We are new to bike riding and have used this trail twice. We started in Cassville and rode 5 miles up and 5 miles back to Cassville. This trail is very well kept and we really like it. We want to work our way up to riding to Peru and back to Cassville. We are an older couple so we have to get used to riding.
I rode north from Peru to Rochester and back, a total of 40 miles. The trail itself is in excellent condition and well maintained. The only restroom is single port-o-pot at the north end. There are a couple of stores in Denver, about 6 miles north of Peru. There are no stores close to the end of the trail in Rochester. So pack what you need to take along.
About half the trail is shaded by trees.
Have been on this trail twice, once in the fall (best time to go) and once this spring. Going anytime it is hot can be tortuous as the farm fields seem to grow more heat than crops. The trail is mostly flat except southbound out of Peru but the grade is gentle enough for most people.
This trail can be quite beautiful at certain times of the year and if you want solitude this is the trail for you. Substantial parts are shaded but there are large stretches open to the hot sun so bring sunscreen and plenty of water.
There are some establishments open for trail users in the little town of Bunker Hill but I can't comment on them just yet since I have not visited them.
Overall a great trail!
FYI: The Nickel Plate group has added almost 20 miles of paved trail. It picks up at Lovers Lane located 1 mile north of Peru and ends at Wabash Avenue 1 mile south of Rochester. Parking available at Lovers Lane (limited), Denver, Deedsville, Birmingham, and Macy. No parking available on the north end as yet.
Work on the bridge over the Wabash River will begin in March which will connect the southern portion of the trail to Peru. This expected to be completed by late June.
The Nickel Plate group is working to connect the north and south sections through Peru.
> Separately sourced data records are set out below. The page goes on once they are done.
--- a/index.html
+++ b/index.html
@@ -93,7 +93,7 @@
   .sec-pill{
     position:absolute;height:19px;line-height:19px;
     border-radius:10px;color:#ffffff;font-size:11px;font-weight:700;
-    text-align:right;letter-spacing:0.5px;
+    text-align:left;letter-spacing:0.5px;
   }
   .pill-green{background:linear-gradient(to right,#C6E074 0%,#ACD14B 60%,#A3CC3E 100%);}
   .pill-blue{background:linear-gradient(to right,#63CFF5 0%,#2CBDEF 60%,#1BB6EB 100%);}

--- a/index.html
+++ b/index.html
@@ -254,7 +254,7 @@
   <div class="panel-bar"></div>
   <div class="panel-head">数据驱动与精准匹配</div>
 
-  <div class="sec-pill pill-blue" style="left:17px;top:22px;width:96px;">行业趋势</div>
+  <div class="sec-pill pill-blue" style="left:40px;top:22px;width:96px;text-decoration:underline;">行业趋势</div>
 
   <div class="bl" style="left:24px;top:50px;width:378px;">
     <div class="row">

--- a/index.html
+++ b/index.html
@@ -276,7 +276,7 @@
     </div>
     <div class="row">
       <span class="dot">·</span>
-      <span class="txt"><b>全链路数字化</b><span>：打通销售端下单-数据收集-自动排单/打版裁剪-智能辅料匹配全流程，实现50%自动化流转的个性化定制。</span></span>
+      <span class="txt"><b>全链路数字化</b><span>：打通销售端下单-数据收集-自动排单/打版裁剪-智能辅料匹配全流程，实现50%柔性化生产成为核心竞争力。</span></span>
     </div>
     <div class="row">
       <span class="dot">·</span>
No timeline yet.
A short section on the north end has been railbanked and should complete the connection to Rochester sometime this year.
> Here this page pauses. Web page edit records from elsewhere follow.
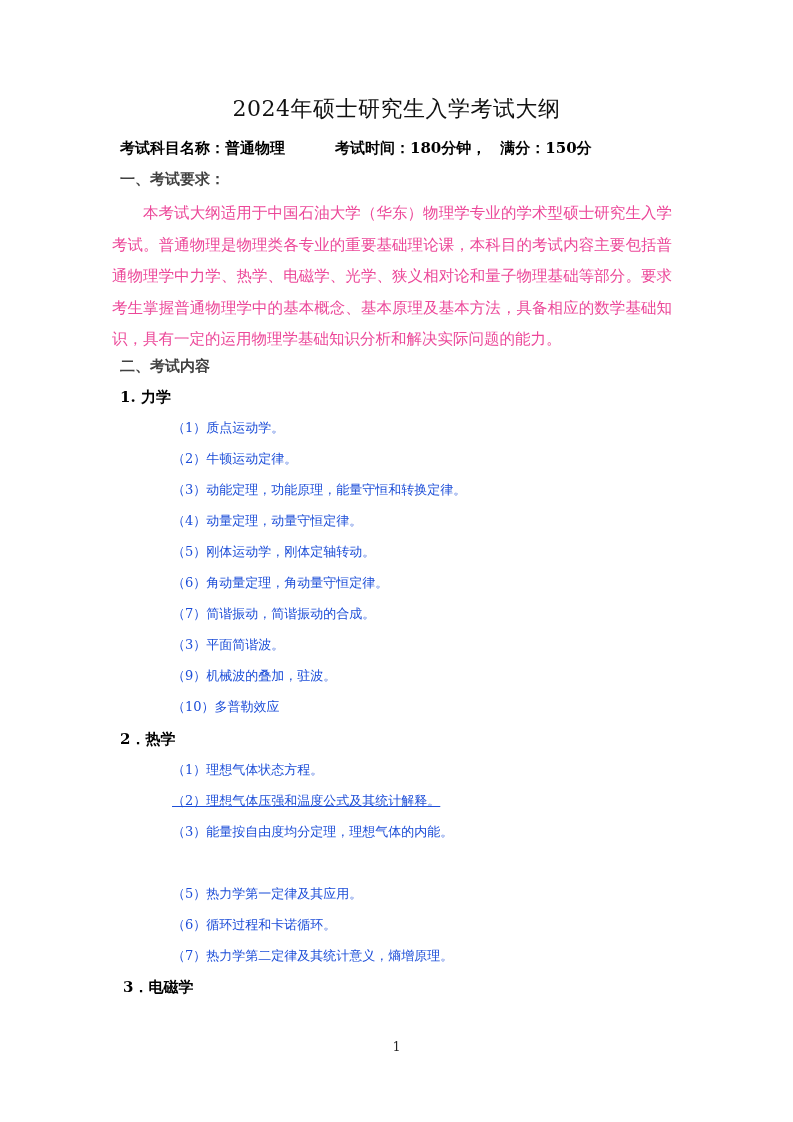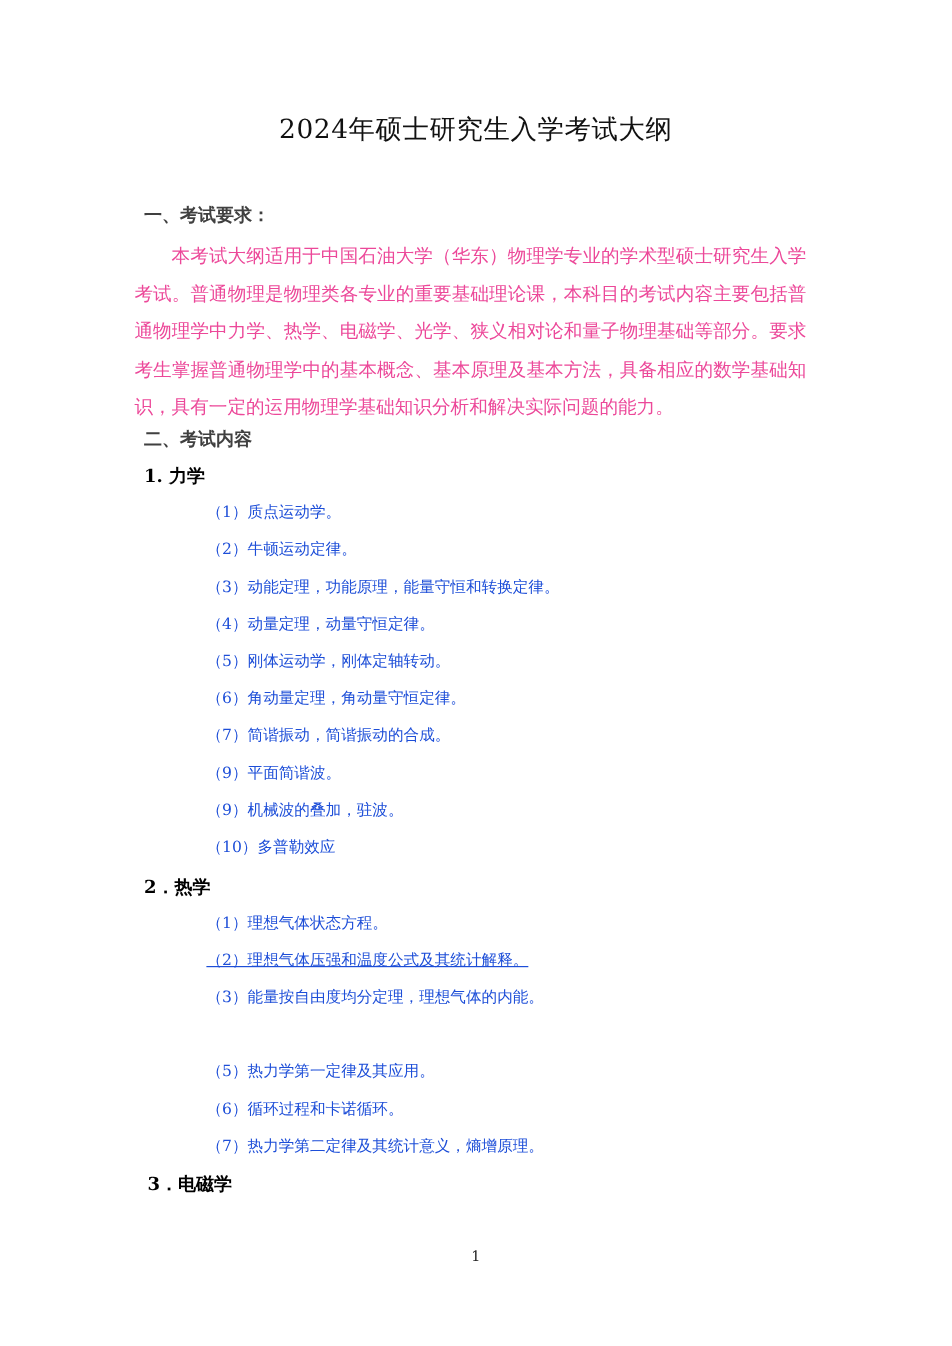--- a/index.html
+++ b/index.html
@@ -27,6 +27,9 @@
 
   <div class="title">2024年硕士研究生入学考试大纲</div>
 
+  <div class="meta">
+    <span>考试科目名称：</span><span>普通物理</span><span class="gap1"></span><span>考试时间：</span><span>180分钟，</span><span class="gap2"></span><span>满分：</span><span>150分</span>
+  </div>
 
   <div class="h1" style="top:168px;">一、考试要求：</div>
 

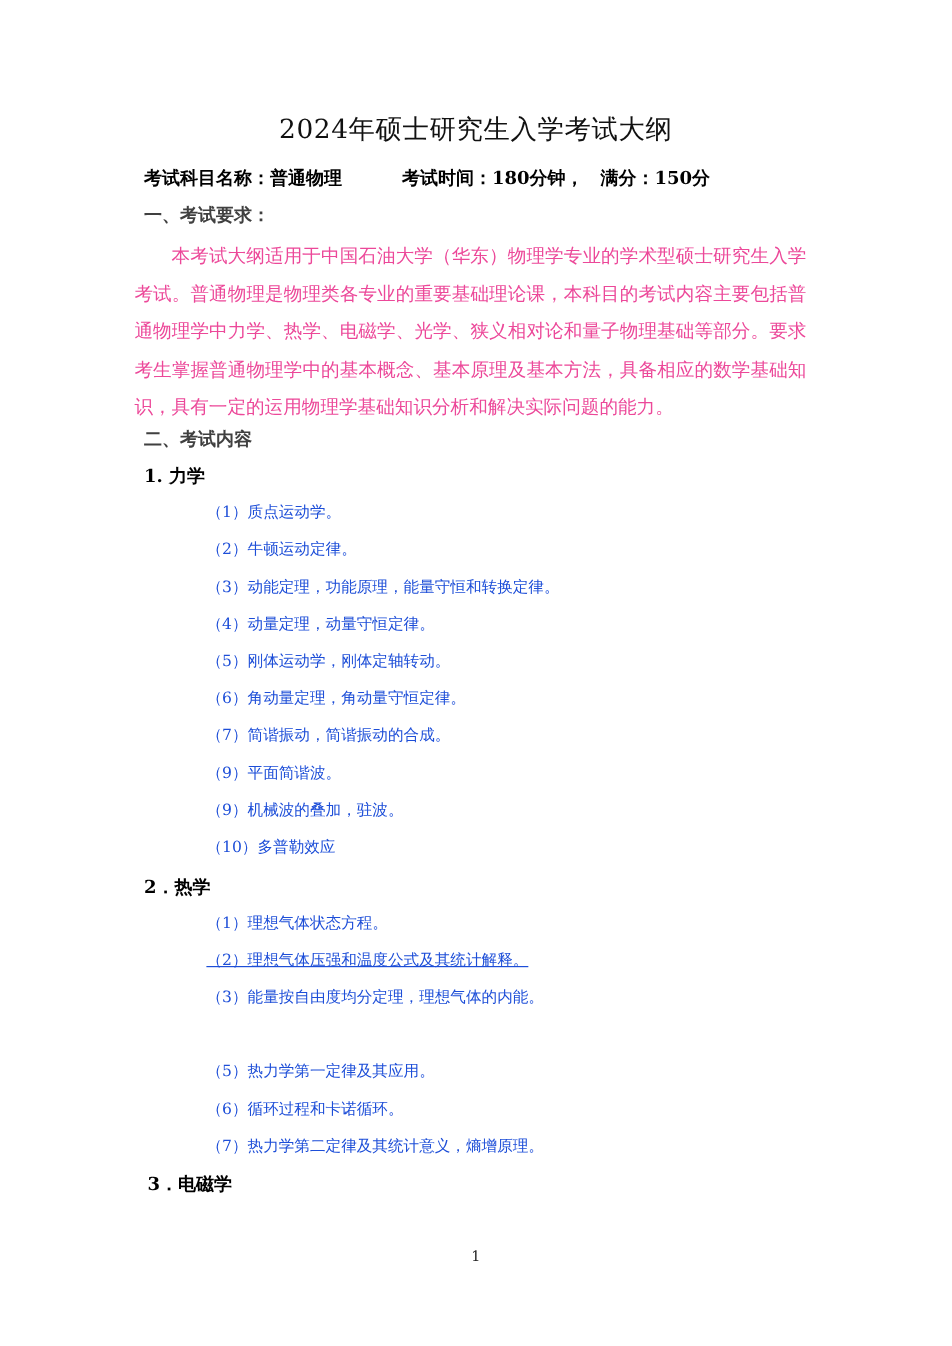--- a/index.html
+++ b/index.html
@@ -45,7 +45,7 @@
   <div class="item" style="top:541px;">（5）刚体运动学，刚体定轴转动。</div>
   <div class="item" style="top:572px;">（6）角动量定理，角动量守恒定律。</div>
   <div class="item" style="top:603px;">（7）简谐振动，简谐振动的合成。</div>
-  <div class="item" style="top:634px;">（9）平面简谐波。</div>
+  <div class="item" style="top:634px;">（3）平面简谐波。</div>
   <div class="item" style="top:665px;">（9）机械波的叠加，驻波。</div>
   <div class="item" style="top:696px;">（10）多普勒效应</div>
The eventual goal (2-3 Years) is to have a paved 40 plus mile trail from Kokomo to Rochester.
My family was pleased to discover this well-maintained, picturesque trail so close to our home near Indianapolis. Just an hour's drive north put us in beautiful farm country, with most of the trail wooded to provide respite from the summer sun. On a Friday afternoon, we started from Cassville trailhead, which was a little tricky to find, and worked our way to just south of Bunker Hill before our six year old's legs gave out. We returned Sunday to the Peru trailhead, only to find no parking. So we back-tracked to the Bunker Hill parking lot and then continued where he had left off. Facilities are not abundant, with no water that we could find and only an occasional, foul-smelling "port-a-potty." So have little ones (and big people) "go" before you start! Traffic was much less than encountered on our local Monon Trail, allowing our six year old to wander more freely and at her own pace. Other users included pedestrians walking their dogs, a couple "intense" bicyclists, but mostly locals enjoying a beautiful summer afternoon on their bicycles. We will definitely return!
Trail conditions wonderful!!! Ran past clean-up crew about halfway into my run. This trail is a 5 star trail!!!
This is our favorite trail in Nothern Indiana. It's the perfect Sunday ride! Long enough for a good workout but short enough to do in a couple of hours. Trail is well maintained, but parking in Peru can be difficult due to the growing popularity of the trail. Just north of Peru, on US 31, is a great apple orchard with resturant which servers great home cooked meals (fantastic apple dumplings, just right to replace the carbs you burn off riding).
The Nickel Plate now runs nearly 13 continuous (paved!) miles from Peru to Cassville. One of my favorites to bike. The northern end parallels much of Little Pipe Creek and has great tree canopies...nice on a hot day. Also travels through a few small towns and past a drag strip. A great ride!